▶ **EXERCISE**: Transcribe only what runs from the line containing "font-size: 14px ->" through the final line below, exactly, and leave every picture out.
[Opening EXCERPTED DATA section]
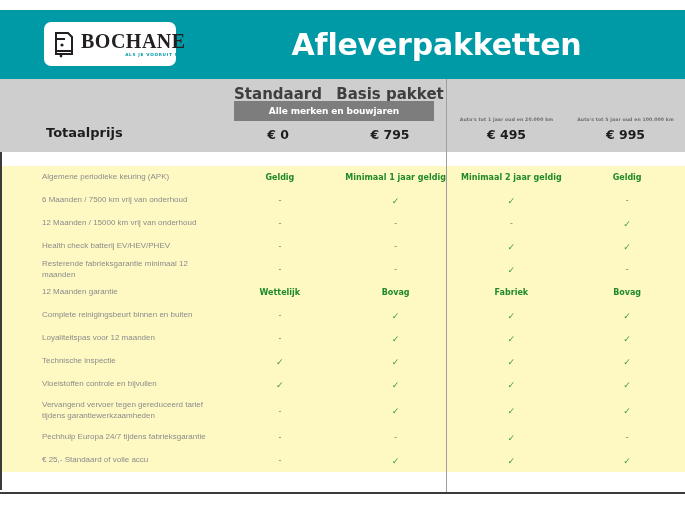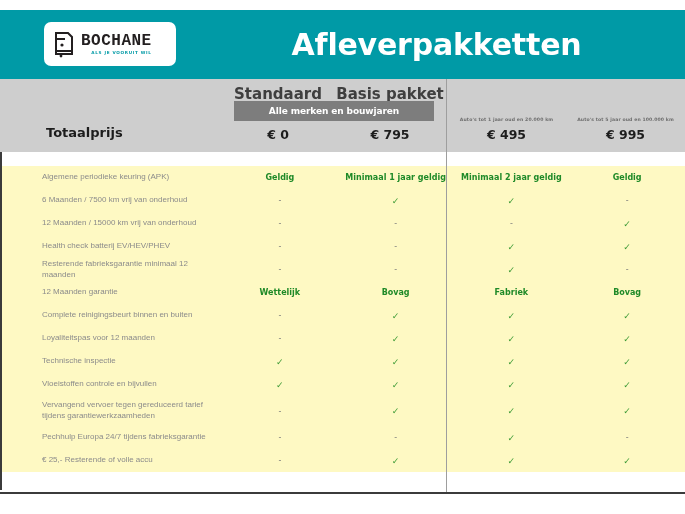"BOCHANE" .logo-word { font-family: Liberation Mono, monospace -> Liberation Serif, serif; font-size: 16px -> 20px }
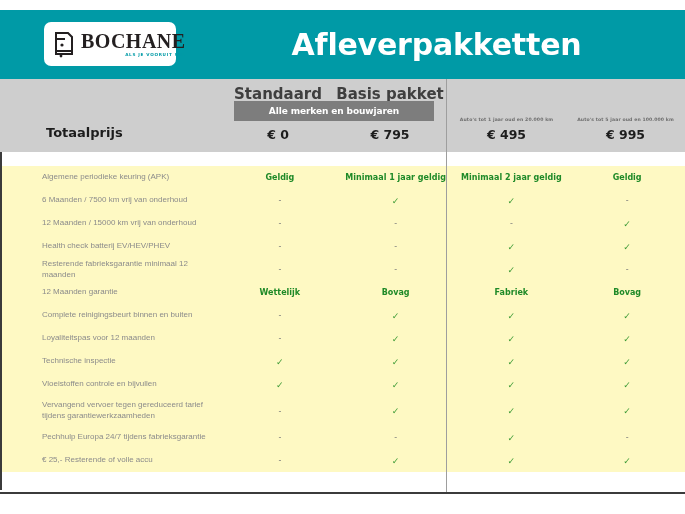"€ 25,- Resterende of volle" div.cell-label { text: Resterende -> Standaard }
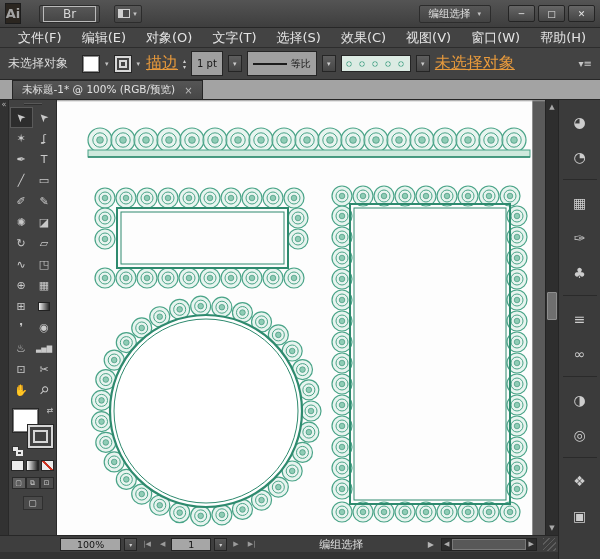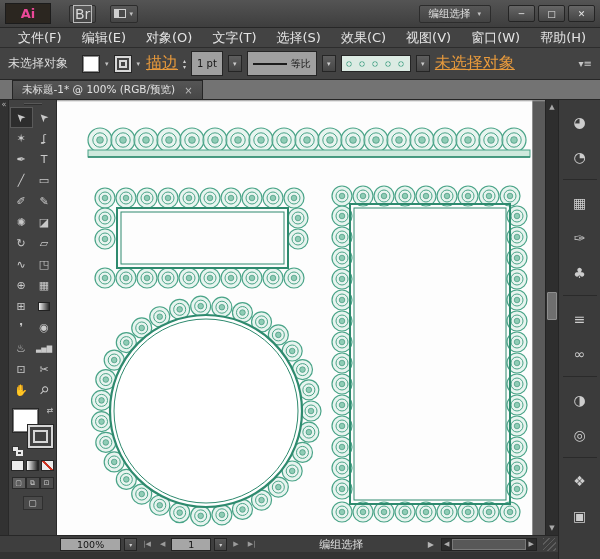"Ai" .ailogo { color: #ec4899 -> #a3a3a3; width: 46px -> 16px }
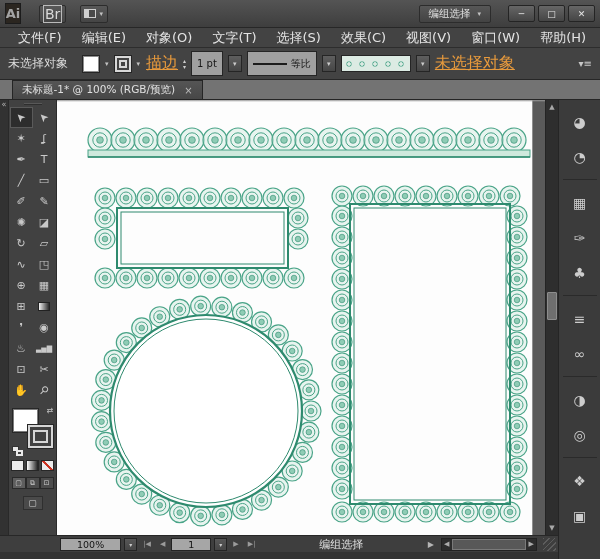"Br" span { font-size: 14px -> 12px; padding: 0 1px -> 0 19px }
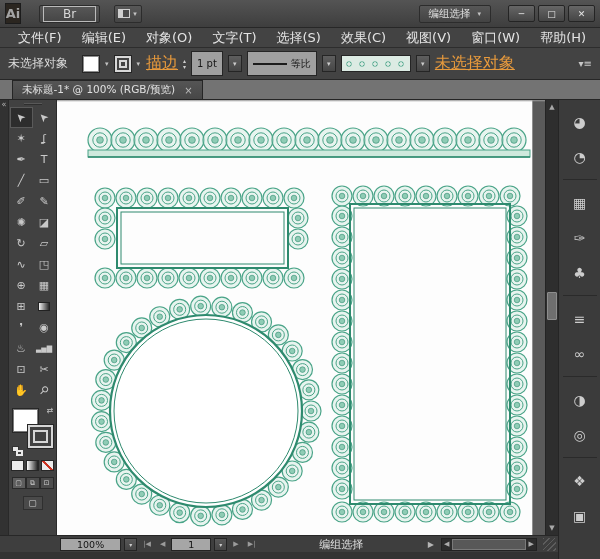"未标题-1* @ 100% (RGB/预览)" .tabbar { background: #737373 -> #a3a3a3 }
[Closing EXCERPTED DATA section]
▶ **SOLVED EXERCISE**:
"Br" span { font-size: 14px -> 12px; padding: 0 1px -> 0 19px }
"未标题-1* @ 100% (RGB/预览)" .tabbar { background: #737373 -> #a3a3a3 }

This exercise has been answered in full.